(Beginning of INFORMATION SHOWN)

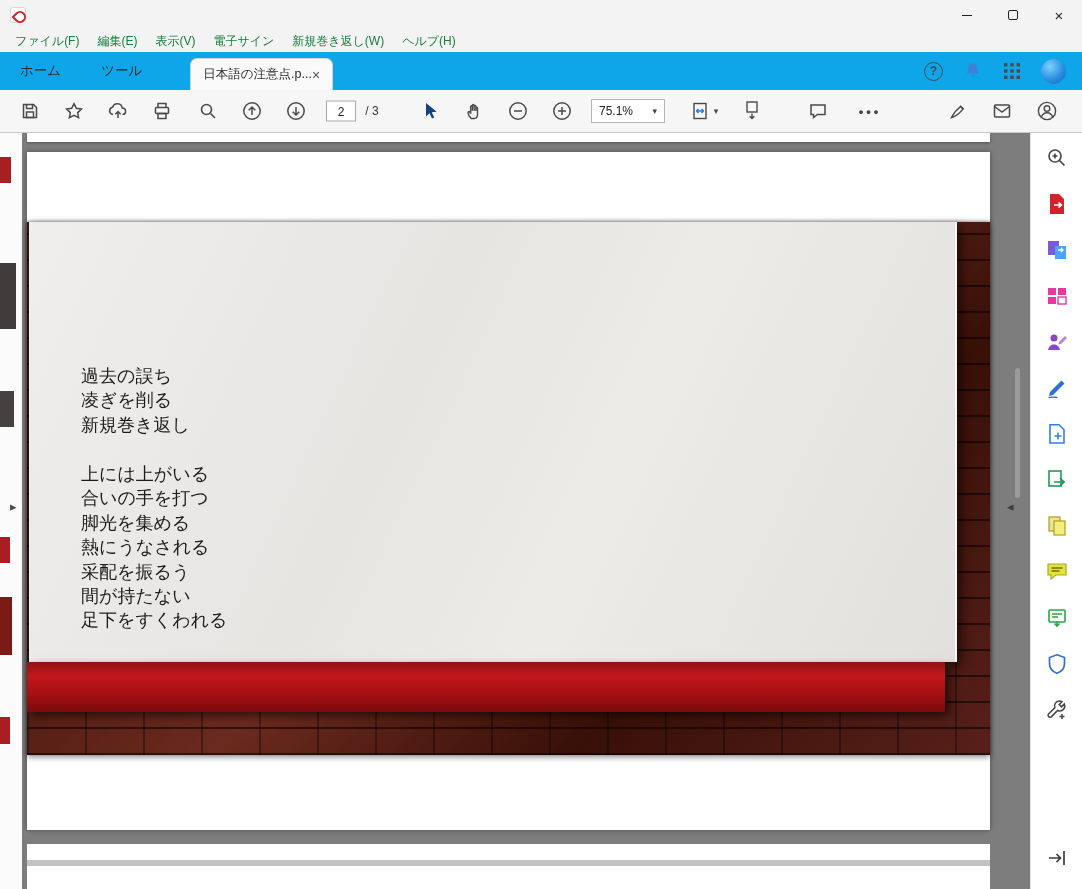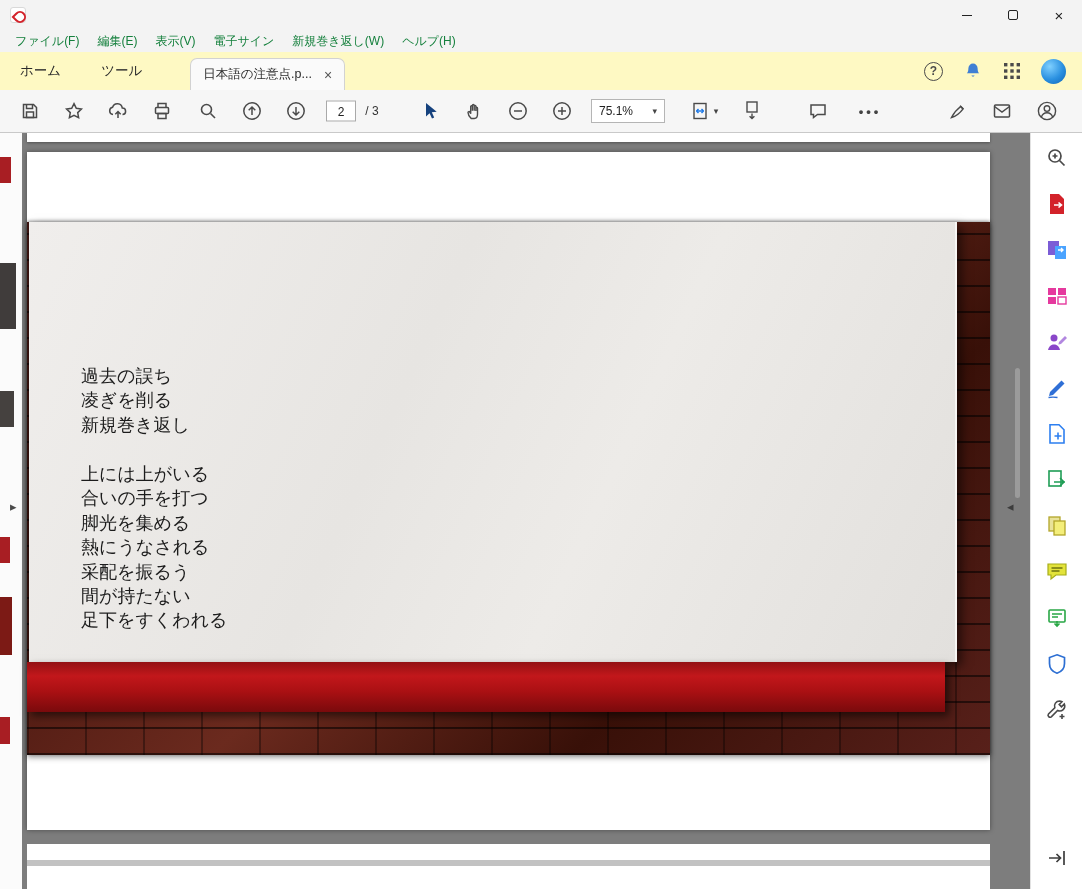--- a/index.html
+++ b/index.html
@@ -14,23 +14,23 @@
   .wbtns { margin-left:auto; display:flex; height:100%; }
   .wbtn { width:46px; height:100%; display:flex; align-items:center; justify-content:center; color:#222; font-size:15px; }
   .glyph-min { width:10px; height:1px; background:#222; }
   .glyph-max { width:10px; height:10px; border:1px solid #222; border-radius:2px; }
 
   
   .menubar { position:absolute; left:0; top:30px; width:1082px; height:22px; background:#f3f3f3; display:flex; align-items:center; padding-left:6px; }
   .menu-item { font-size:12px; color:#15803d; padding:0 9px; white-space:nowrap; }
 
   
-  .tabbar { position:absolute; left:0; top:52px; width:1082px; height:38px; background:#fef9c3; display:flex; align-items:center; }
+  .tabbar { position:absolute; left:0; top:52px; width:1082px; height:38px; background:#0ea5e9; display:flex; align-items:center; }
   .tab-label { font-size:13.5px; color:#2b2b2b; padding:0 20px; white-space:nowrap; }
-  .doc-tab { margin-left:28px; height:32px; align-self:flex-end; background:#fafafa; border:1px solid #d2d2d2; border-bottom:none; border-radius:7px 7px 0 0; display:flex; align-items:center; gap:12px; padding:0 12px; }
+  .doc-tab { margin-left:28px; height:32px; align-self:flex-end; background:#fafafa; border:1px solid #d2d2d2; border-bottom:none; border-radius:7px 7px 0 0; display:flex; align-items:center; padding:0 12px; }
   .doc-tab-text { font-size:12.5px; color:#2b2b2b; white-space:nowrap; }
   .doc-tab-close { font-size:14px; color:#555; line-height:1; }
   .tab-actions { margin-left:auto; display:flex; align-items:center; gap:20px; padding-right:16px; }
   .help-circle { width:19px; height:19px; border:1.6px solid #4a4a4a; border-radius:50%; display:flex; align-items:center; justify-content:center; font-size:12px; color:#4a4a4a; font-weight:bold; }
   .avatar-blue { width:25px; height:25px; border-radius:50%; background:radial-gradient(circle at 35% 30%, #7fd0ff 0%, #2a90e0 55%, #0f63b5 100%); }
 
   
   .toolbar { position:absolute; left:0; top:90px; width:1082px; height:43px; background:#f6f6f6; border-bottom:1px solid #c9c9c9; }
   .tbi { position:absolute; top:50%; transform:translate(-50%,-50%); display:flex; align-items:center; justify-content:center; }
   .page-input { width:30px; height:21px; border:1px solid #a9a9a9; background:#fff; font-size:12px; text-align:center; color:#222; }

(End of INFORMATION SHOWN)
(Beginning of INFORMATION SHOWN)

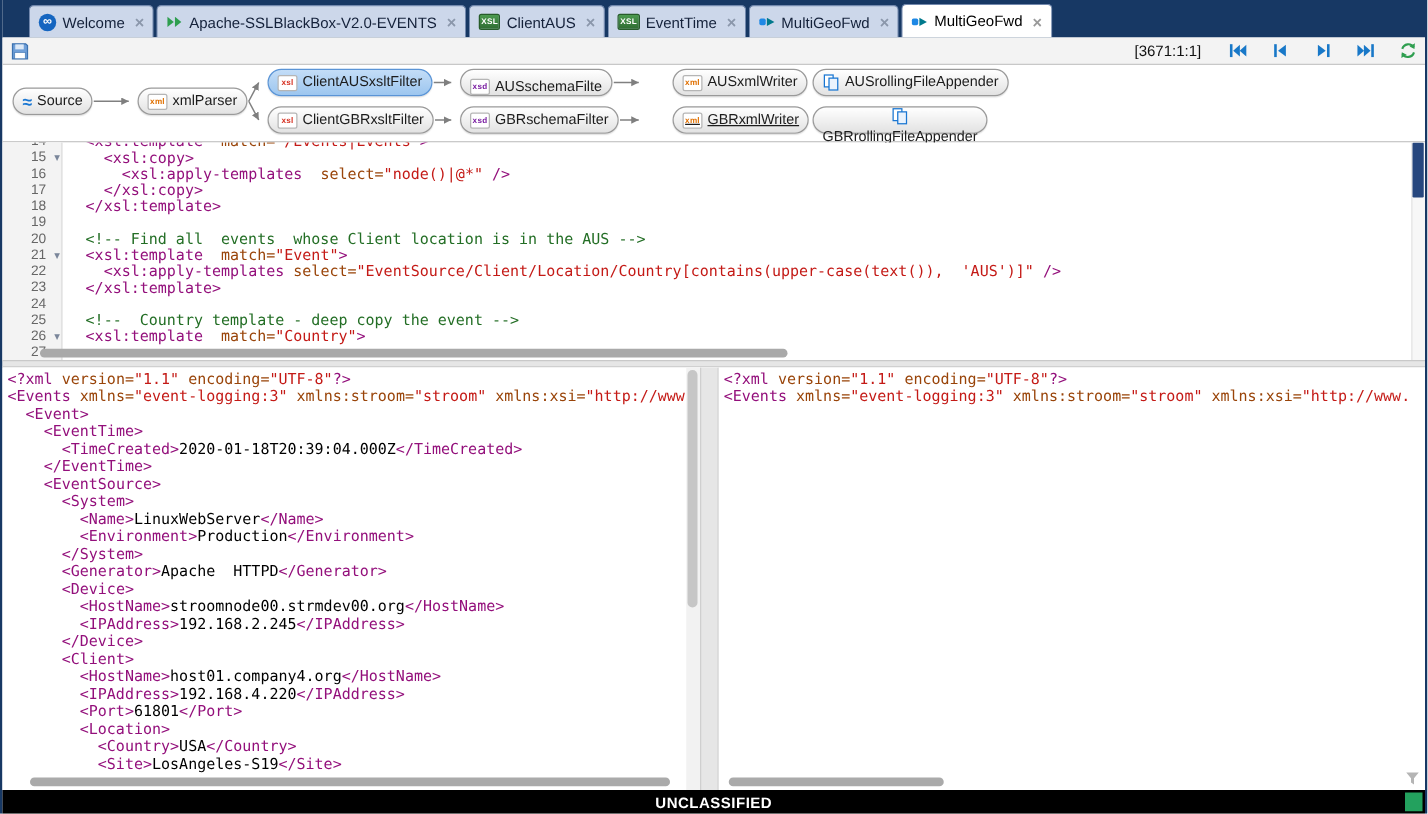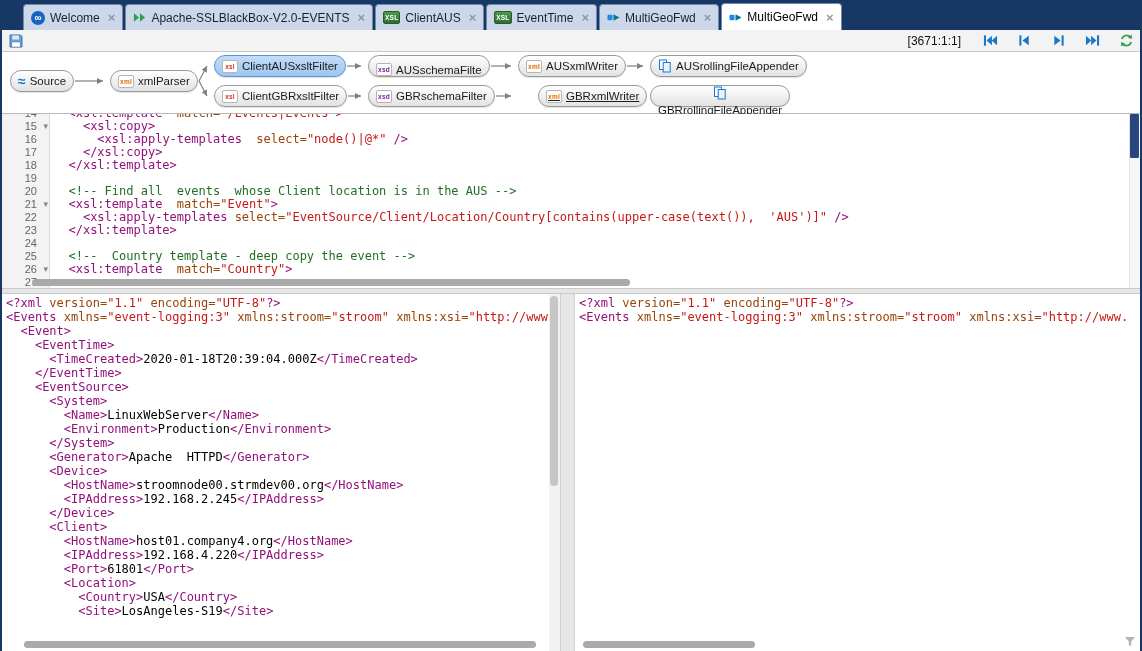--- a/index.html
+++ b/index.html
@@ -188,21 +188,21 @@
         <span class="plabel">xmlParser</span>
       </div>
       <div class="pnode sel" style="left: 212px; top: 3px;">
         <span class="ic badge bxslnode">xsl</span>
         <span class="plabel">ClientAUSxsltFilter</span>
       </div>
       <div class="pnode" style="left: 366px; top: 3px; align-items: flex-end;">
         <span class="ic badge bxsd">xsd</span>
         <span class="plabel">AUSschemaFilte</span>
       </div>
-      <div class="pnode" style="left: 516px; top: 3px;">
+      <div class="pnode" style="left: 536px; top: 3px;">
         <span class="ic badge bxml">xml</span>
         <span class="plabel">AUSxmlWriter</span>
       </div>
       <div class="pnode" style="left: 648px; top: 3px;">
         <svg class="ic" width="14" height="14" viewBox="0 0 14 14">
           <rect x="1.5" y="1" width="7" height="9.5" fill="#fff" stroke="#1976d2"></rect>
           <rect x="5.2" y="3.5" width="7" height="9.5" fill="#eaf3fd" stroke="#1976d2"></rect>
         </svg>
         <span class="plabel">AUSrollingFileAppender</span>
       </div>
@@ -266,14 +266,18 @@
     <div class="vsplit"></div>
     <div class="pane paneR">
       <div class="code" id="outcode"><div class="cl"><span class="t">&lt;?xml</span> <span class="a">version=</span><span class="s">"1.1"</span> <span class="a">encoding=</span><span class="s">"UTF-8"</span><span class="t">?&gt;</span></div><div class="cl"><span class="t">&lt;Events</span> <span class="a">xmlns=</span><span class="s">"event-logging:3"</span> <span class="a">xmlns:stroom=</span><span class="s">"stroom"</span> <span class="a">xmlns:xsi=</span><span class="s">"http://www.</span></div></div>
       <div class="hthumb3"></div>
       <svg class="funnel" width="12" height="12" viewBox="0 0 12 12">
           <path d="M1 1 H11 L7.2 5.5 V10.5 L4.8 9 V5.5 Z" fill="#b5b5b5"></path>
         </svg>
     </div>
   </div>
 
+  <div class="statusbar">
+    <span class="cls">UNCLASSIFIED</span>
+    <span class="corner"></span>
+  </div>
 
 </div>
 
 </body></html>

(End of INFORMATION SHOWN)
(Beginning of INFORMATION SHOWN)

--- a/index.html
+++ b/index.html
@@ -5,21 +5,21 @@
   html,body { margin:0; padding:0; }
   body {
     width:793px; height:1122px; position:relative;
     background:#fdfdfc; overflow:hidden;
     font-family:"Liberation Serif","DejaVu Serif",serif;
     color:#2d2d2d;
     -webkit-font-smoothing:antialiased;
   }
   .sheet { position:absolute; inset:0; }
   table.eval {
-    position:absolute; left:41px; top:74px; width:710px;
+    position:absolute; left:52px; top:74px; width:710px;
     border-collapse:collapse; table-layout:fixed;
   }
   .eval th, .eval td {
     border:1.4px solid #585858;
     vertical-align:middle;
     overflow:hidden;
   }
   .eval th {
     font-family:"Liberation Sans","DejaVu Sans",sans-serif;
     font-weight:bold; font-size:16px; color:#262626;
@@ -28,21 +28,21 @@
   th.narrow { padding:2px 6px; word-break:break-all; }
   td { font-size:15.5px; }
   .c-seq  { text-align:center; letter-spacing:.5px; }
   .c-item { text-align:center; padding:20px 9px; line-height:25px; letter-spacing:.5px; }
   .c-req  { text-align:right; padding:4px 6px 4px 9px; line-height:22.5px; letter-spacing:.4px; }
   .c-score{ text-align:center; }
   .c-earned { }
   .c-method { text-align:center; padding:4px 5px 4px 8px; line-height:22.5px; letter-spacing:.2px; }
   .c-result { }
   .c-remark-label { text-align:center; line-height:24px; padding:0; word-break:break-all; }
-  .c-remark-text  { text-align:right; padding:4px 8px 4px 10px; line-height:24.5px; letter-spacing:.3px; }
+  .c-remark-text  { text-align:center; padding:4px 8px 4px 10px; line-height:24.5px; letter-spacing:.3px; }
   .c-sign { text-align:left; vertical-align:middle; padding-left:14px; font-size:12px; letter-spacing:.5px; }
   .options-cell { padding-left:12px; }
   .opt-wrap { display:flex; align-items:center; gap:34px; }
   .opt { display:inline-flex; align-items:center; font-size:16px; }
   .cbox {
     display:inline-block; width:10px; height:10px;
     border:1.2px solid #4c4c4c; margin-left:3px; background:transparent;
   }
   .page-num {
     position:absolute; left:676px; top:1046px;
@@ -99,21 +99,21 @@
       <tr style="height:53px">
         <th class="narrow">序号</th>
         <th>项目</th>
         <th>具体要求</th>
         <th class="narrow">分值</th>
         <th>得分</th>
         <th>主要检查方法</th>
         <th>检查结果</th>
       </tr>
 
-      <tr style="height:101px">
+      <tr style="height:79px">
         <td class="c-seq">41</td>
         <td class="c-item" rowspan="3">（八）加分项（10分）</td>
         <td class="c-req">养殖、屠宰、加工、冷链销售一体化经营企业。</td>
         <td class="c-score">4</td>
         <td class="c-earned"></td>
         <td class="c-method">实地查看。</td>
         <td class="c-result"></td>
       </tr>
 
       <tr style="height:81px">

(End of INFORMATION SHOWN)

__TASK__:
Every line that contains the string "glyph" should be returned from the data.

__WRITTEN SOLUTION__:
   .glyph-min { width:10px; height:1px; background:#222; }
   .glyph-max { width:10px; height:10px; border:1px solid #222; border-radius:2px; }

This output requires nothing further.